4 thoughts on “Reevaluating Racial Bias Allegations in Policing

  1. The problem is that those who hold to radical beliefs as a neo-religion never look past raw numbers and never control for relevant contributing factors to try to assess their hypothesis against a counterfactual. It happens with issues related to race, but also basic economics, in public health, etc. They can’t imagine a public policy that they support can create an externality or has any opportunity costs. If they believe it, it must be true – facts and circumstances be damned.

    1. They don’t even understand basic research methods. They have a matrix of beliefs which everything must fit, regardless of facts or findings.

      Take something like infant mortality, which *is* linked to maternal health and lifestyle during pregnancy. You don’t have to abandon your presumption of racism to acknowledge this — some of the factors can actually be argued to support such a presumption of racism. Yet heaven forbid we say that things an unstable and abusive home life, poor nutrition, smoking, drinking & drug use, and even childhood exposure to lead (which leaches out of the mother’s bones during pregnancy) don’t help and definitely are factors — or that untreated diabetes and high blood pressure can cause problems for the mother as well.

      Larry Summers fate at Harvard is a good example — in some ways, all he did was propose a null hypothesis, and look at what happened to him…

      Sadly, they do operate on the level of if they believe it, it must be true.

      Scary….

  2. It’s even worse than this — and while they may not have double-winged snow plows in Texas, it’s possible to drive one through the holes in the BLM logic.

    1: American Revolution was fought primarily to preserve slavery
    This is hilarious because to the extent it was an economic/social revolution as well (and it was), it largely was the middle class (who didn’t own slaves) revolting against the upper class (who did). It wasn’t strictly on economic lines and a good study of this involves the so-called “River Barons” of the Massachusetts stretch of the Connecticut River — most of them remained loyal and their property was confiscated, a couple didn’t and have towns named after them.

    2: Of these deaths, usually less than 30 are unarmed individuals—unarmed individuals can still pose a deadly threat.
    What I’d love to see is a “risk profile” of these 30 — heck, *all* the persons killed by officers. Let’s just go with domestic assault — someone who has beaten up a half dozen girlfriends is more inclined to physical violence than someone who hasn’t.

    3: Likewise single mother status — I’d like to see how that factors into likelihood of being shot by the police. And then you throw in the 76% Black illegitimacy rate and of course there will be a higher percentage of Blacks in the cadre — simple statistics.

    4: Why does no one talk about the DOJ-mandated New Jersey Turnpike study on the race of speeders? While the NJSP were ticketing a disproportionate percentage of Black motorists, the study found that an even more disproportionate percentage of Black motorists were speeding.

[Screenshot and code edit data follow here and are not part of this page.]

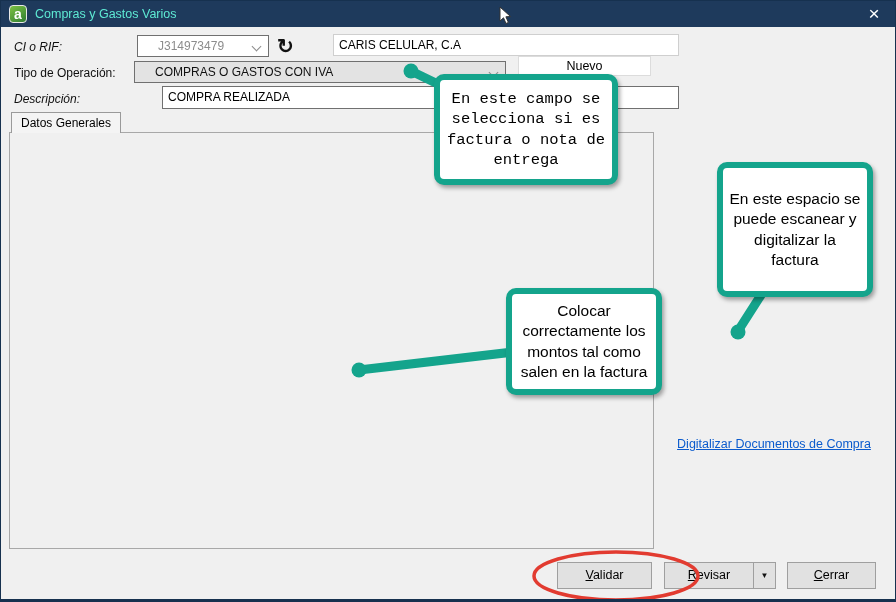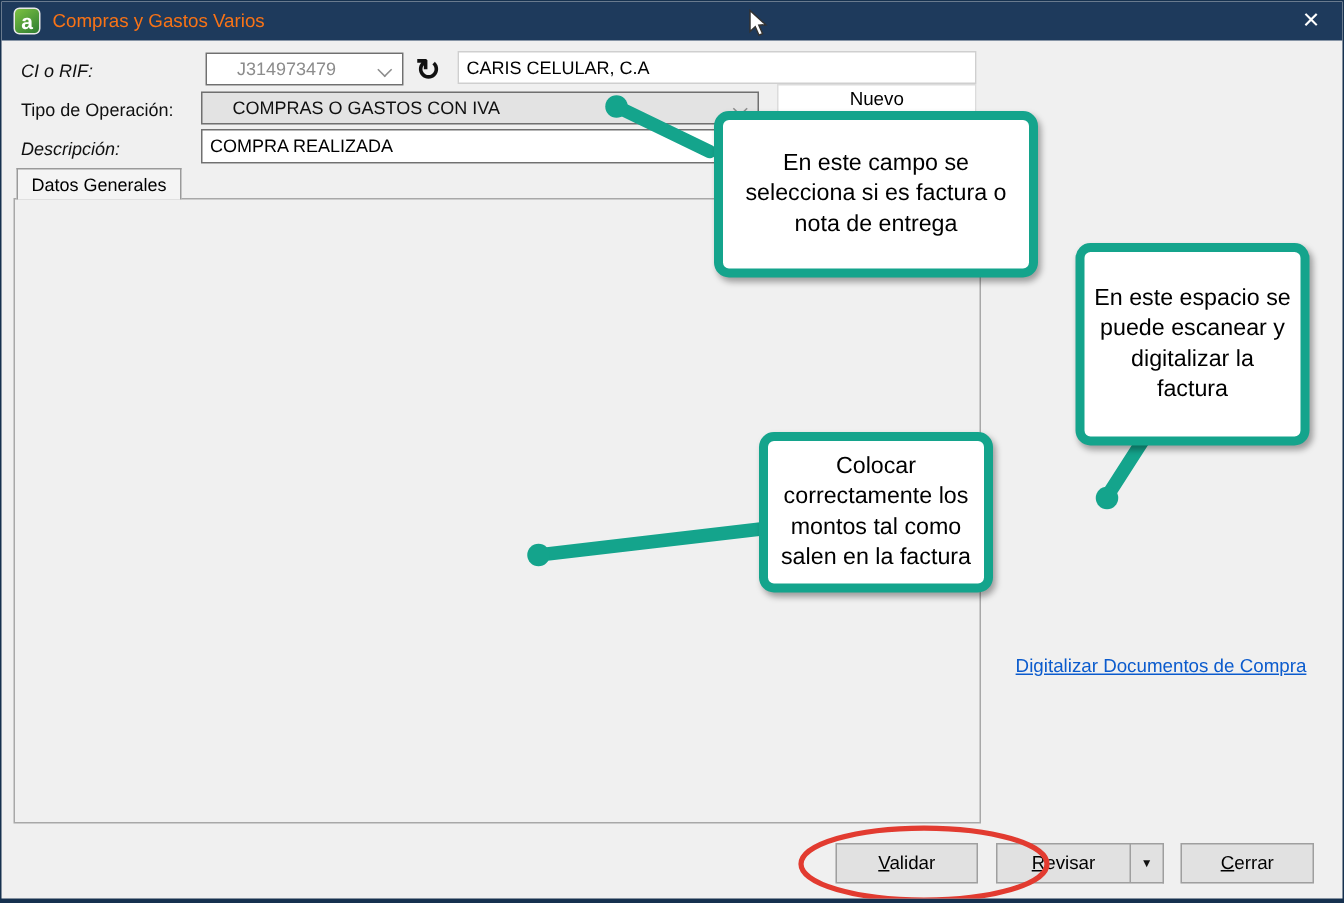"Compras y Gastos Varios" .title { color: #f97316 -> #5eead4 }
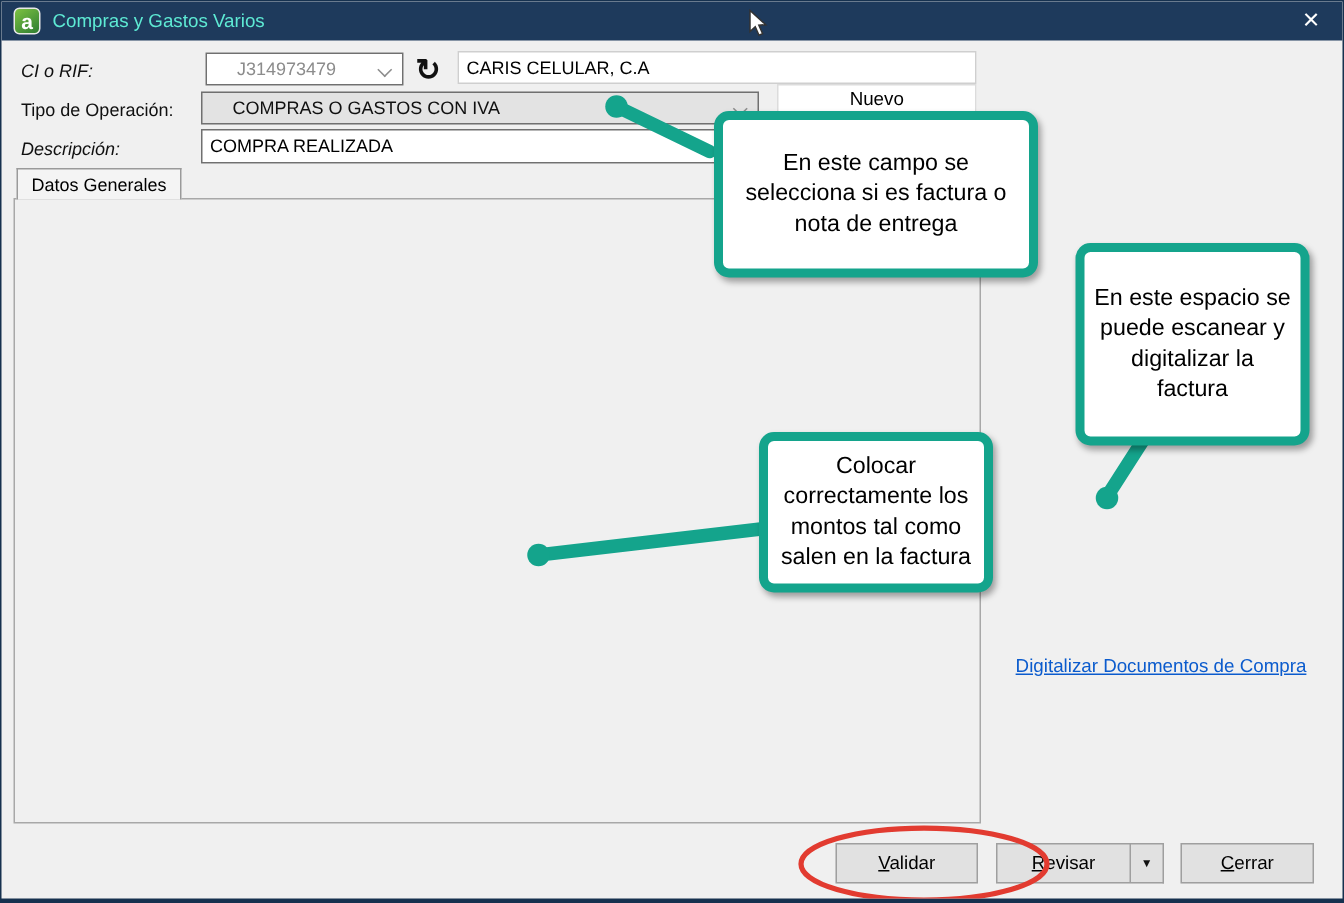"CARIS CELULAR, C.A" .field { margin-left: none -> 28px }
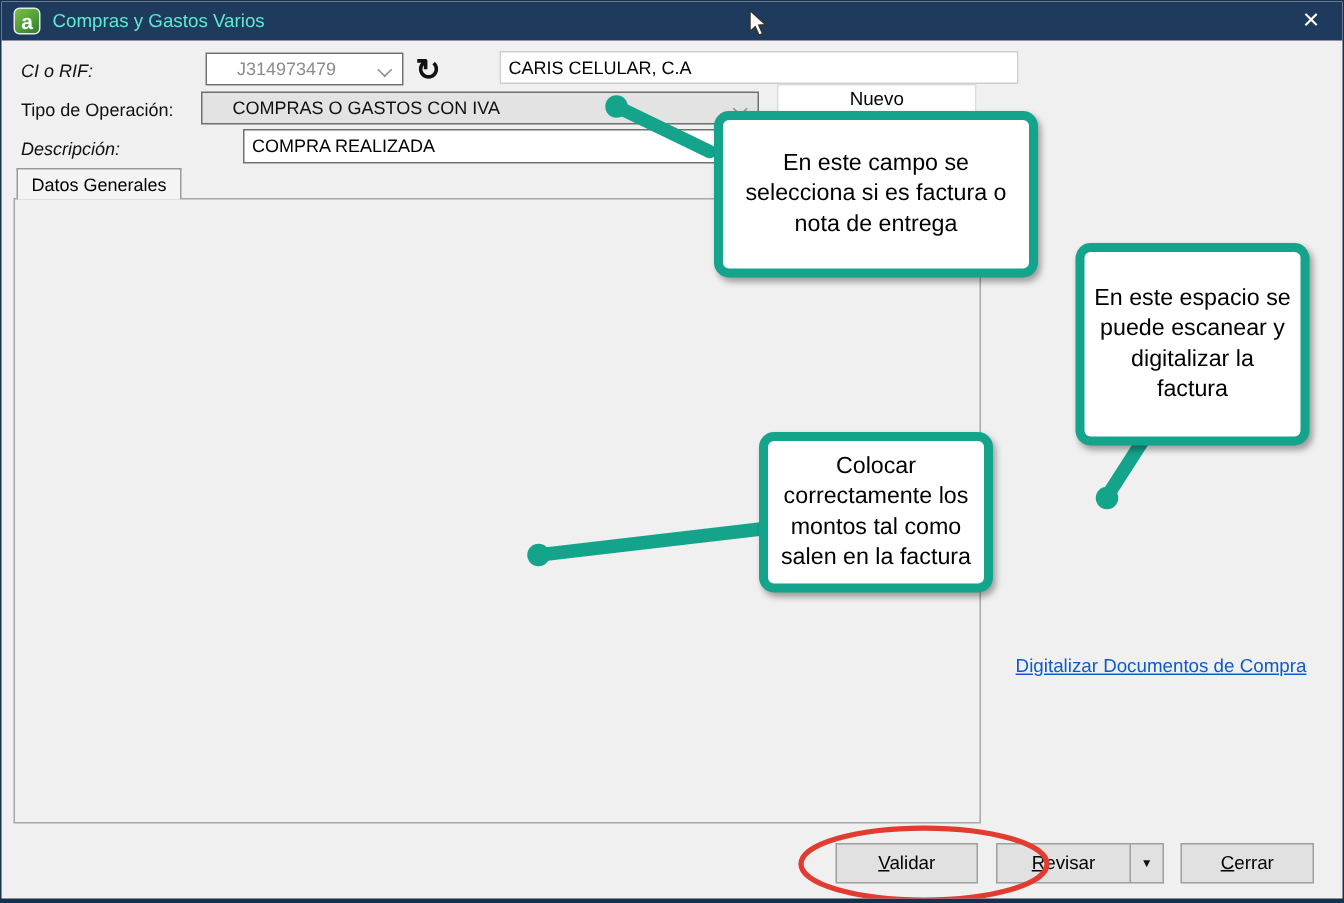"En este campo se selecciona" div.callout { font-family: none -> Liberation Mono, monospace; left: 475px -> 433px; width: 216px -> 184px }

    In other words, they actually should have been ticketing MORE Black motorists than they actually were…

    5: Not only is this racial bias stuff a religion, but it’s clergy are doing quite well financially — even when they aren’t indicted for fraud. No one mentions that…

    1. Olson’s Rule:
      1. You can’t argue from logic against positions that are not based on logic
      2. If facts supported opinions there’d be fewer facts and fewer opinions.
      3. Facts are no match for (conspiracy) theories.
      4. Simplification is the enemy of understanding.
      5. The efficacy of a theory, easily conceived, lies not in how religiously it is held but in how rigorously it can be tested.

      Mark Twain: It’s not what people know it’s what people know that isn’t so that causes all the trouble.
      AND
      It’s easier to fool people than it is to convince them that they’ve been fooled.